- Exercise brief -
Return the records exactly as they appear below, omitting the pictures.

- Version difference data -

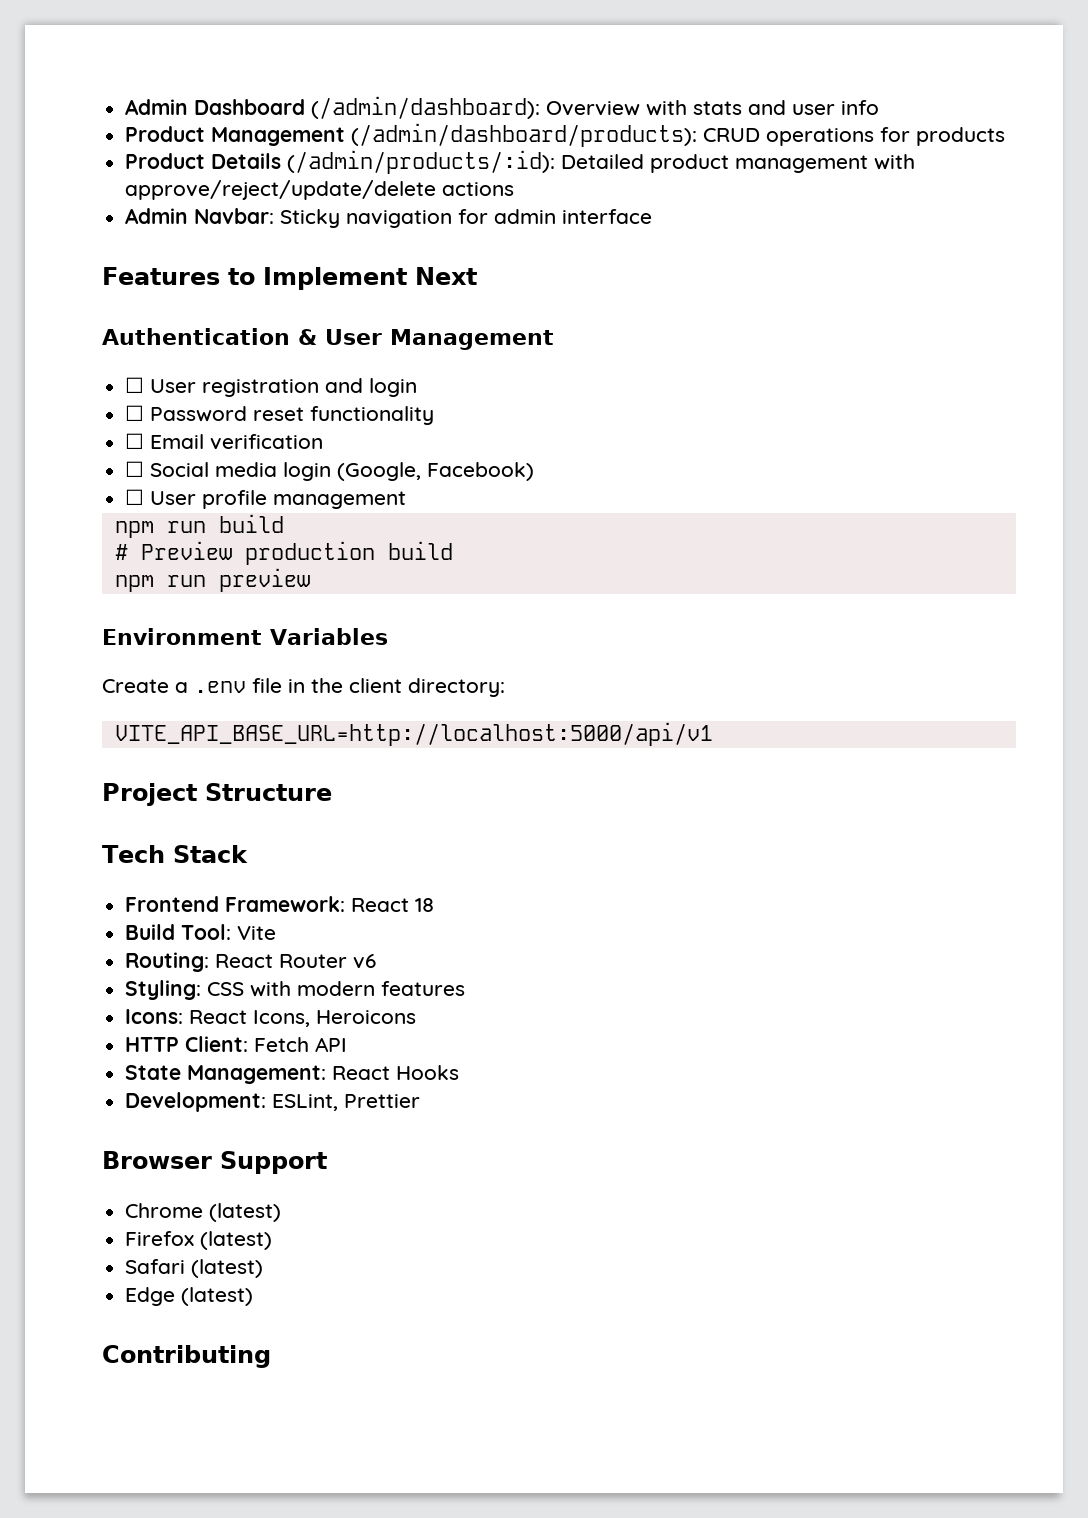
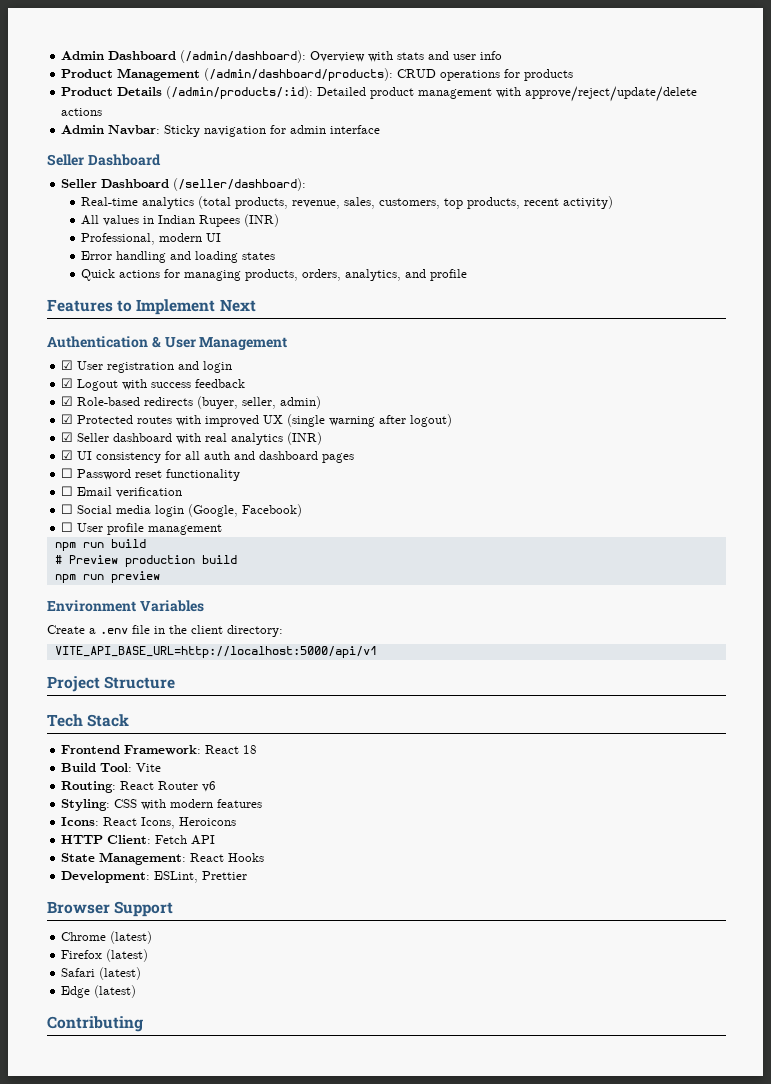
  Admin Navbar: Sticky navigation for admin interface
+ Seller Dashboard
+ Seller Dashboard (/seller/dashboard):
+ Real-time analytics (total products, revenue, sales, customers, top products, recent activity)
+ All values in Indian Rupees (INR)
+ Professional, modern UI
+ Error handling and loading states
+ Quick actions for managing products, orders, analytics, and profile
- ☐ User registration and login
+ ☑ User registration and login
+ ☑ Logout with success feedback
+ ☑ Role-based redirects (buyer, seller, admin)
+ ☑ Protected routes with improved UX (single warning after logout)
+ ☑ Seller dashboard with real analytics (INR)
+ ☑ UI consistency for all auth and dashboard pages

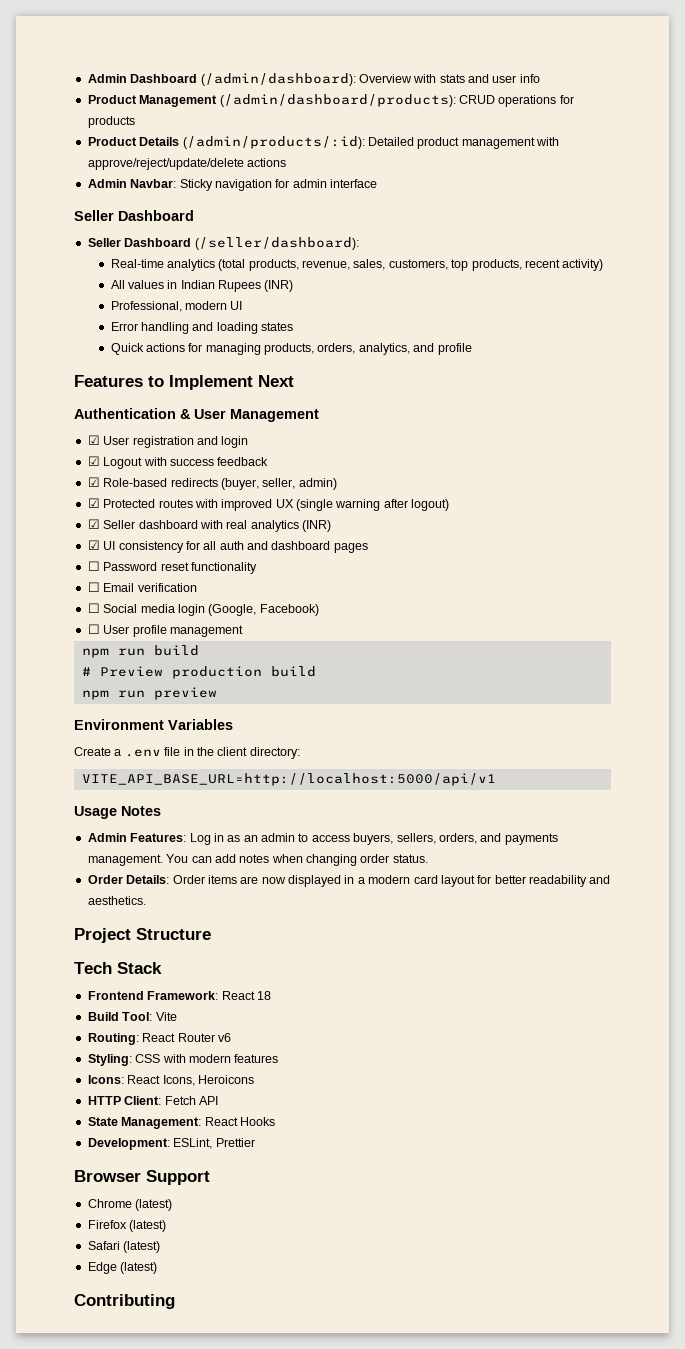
+ Usage Notes
+ Admin Features: Log in as an admin to access buyers, sellers, orders, and payments management. You can add notes when changing order status.
+ Order Details: Order items are now displayed in a modern card layout for better readability and aesthetics.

- Your response -
  Admin Navbar: Sticky navigation for admin interface
+ Seller Dashboard
+ Seller Dashboard (/seller/dashboard):
+ Real-time analytics (total products, revenue, sales, customers, top products, recent activity)
+ All values in Indian Rupees (INR)
+ Professional, modern UI
+ Error handling and loading states
+ Quick actions for managing products, orders, analytics, and profile
- ☐ User registration and login
+ ☑ User registration and login
+ ☑ Logout with success feedback
+ ☑ Role-based redirects (buyer, seller, admin)
+ ☑ Protected routes with improved UX (single warning after logout)
+ ☑ Seller dashboard with real analytics (INR)
+ ☑ UI consistency for all auth and dashboard pages

+ Usage Notes
+ Admin Features: Log in as an admin to access buyers, sellers, orders, and payments management. You can add notes when changing order status.
+ Order Details: Order items are now displayed in a modern card layout for better readability and aesthetics.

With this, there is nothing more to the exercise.